Em 11 de fevereiro de 2013 o anúncio sem precedentes de um Papa que deixa o ministério por motivos de saúde e da idade avançada. Recordá-lo somente por isso, um erro a ser evitado. Editorial do diretor editorial Andrea Tornielli
Andrea Tornielli – Cidade do Vaticano
Passaram-se seis anos daquele trovão num céu sereno, a primeira renúncia de um Papa por motivos de saúde e da idade avançada. Em 11 de fevereiro de 2013 Bento XVI, quase ao completar o oitavo ano de seu pontificado, anunciava sua vontade de deixar o ministério petrino no final daquele mesmo mês, porque não se sentia mais em condições de carregar – fisicamente e espiritualmente – o peso do pontificado. O peso de um ministério que no último século mudou profundamente no que diz respeito à modalidade de seu exercício, com o acréscimo de celebrações, obrigações, compromissos, e viagens internacionais.
Muito foi dito e escrito sobre aquele evento destinado a marcar a história da Igreja. E se pode correr o risco de focalizar toda a atenção somente sobre aquele gesto humilde e inesperado, acabando por passar em segundo plano o testemunho pessoal e, sobretudo, o magistério de Bento XVI. A propósito do testemunho, visto o iminente início do encontro para a proteção dos menores que terá os presidentes das Conferências episcopais do mundo inteiro reunidos no Vaticano com o Papa Francisco, vale a pena recordar que foi propriamente Bento XVI quem iniciou os encontros com as vítimas dos abusos ainda em vida. Encontros distantes das câmaras de televisão, feitos de escuta, oração e pranto. É claro, esses encontros foram acompanhados de normas mais claras e incisivas para combater a terrível chaga dos abusos. Mas não há dúvida de que a mudança de mentalidade exigida sobretudo aos bispos e aos superiores religiosos passa por essa capacidade de fazer-se encontro com as vítimas e suas famílias, deixando-se ferir por suas histórias dramáticas, para tomar consciência de um fenômeno que jamais poderá ser combatido somente com normas, códigos ou best practices.
No que diz respeito ao magistério do Papa Ratzinger, muitas vezes “calcado” por leituras redutivas e clichês pré-fabricados incapazes de valorizar sua riqueza, a complexidade e a fidelidade ao ensinamento do Concílio Ecumênico Vaticano II, como recordar a insistência sobre o fato que a Igreja “não possui nada por si mesma diante d’Aquele que a fundou, de modo a poder dizer: o fizemos muito bem! Seu sentido consiste no ser instrumento da redenção, no deixar-se permear pela Palavra de Deus e no introduzir o mundo na união de amor com Deus”. Por conseguinte, o oposto do confiar nas estratégias e nos projetos.

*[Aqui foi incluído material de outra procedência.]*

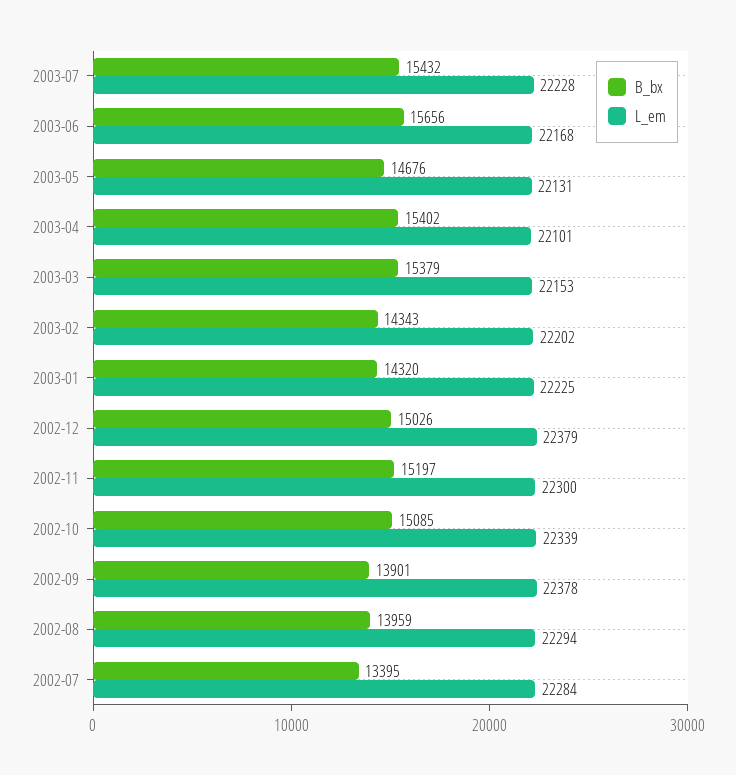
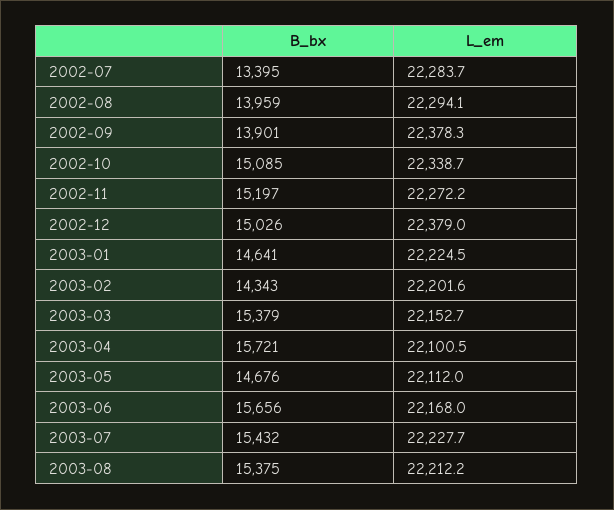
L_em, 2003-05: 22131 -> 22112
B_bx, 2003-04: 15402 -> 15721
B_bx, 2003-01: 14320 -> 14641
L_em, 2002-11: 22300 -> 22272.2
B_bx, 2003-08: none -> 15375
L_em, 2003-08: none -> 22212.2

A Igreja, continuava Bento XVI num discurso na Konzerthaus de Freiburg im Breisgau em setembro de 2011, “quando é verdadeiramente ela mesma, está sempre em movimento, deve continuamente colocar-se a serviço da missão, que recebeu do Senhor. E por isso deve sempre novamente abrir-se às preocupações do mundo, do qual, na realidade, ela mesma faz parte, dedicar-se sem reservas a tais preocupações, para continuar e tornar presente o intercâmbio sacro que teve início com a encarnação”.
Naquele mesmo discurso, o Papa Ratzinger alertava para a tendência contrária. Isto é, “a de uma Igreja satisfeita de si mesma, que se acomoda neste mundo… Não raramente dá assim à organização e à institucionalização uma importância maior do que a seu chamado a ser aberta a Deus e a um abrir o mundo ao próximo”. Por isso, o Pontífice alemão mostrava naquele discurso o lado positivo da secularização, que contribuiu de modo essencial à purificação e reforma interior” da própria Igreja mesmo expropriando-a de seus bens e de seus privilégios. Porque, concluía, “livre dos fardos e dos privilégios materiais e políticos, a Igreja pode dedicar-se melhor e de modo verdadeiramente cristão ao mundo inteiro, pode ser verdadeiramente aberta ao mundo. Pode novamente viver com mais leveza seu chamado ao ministério da adoração a Deus e ao serviço do próximo”.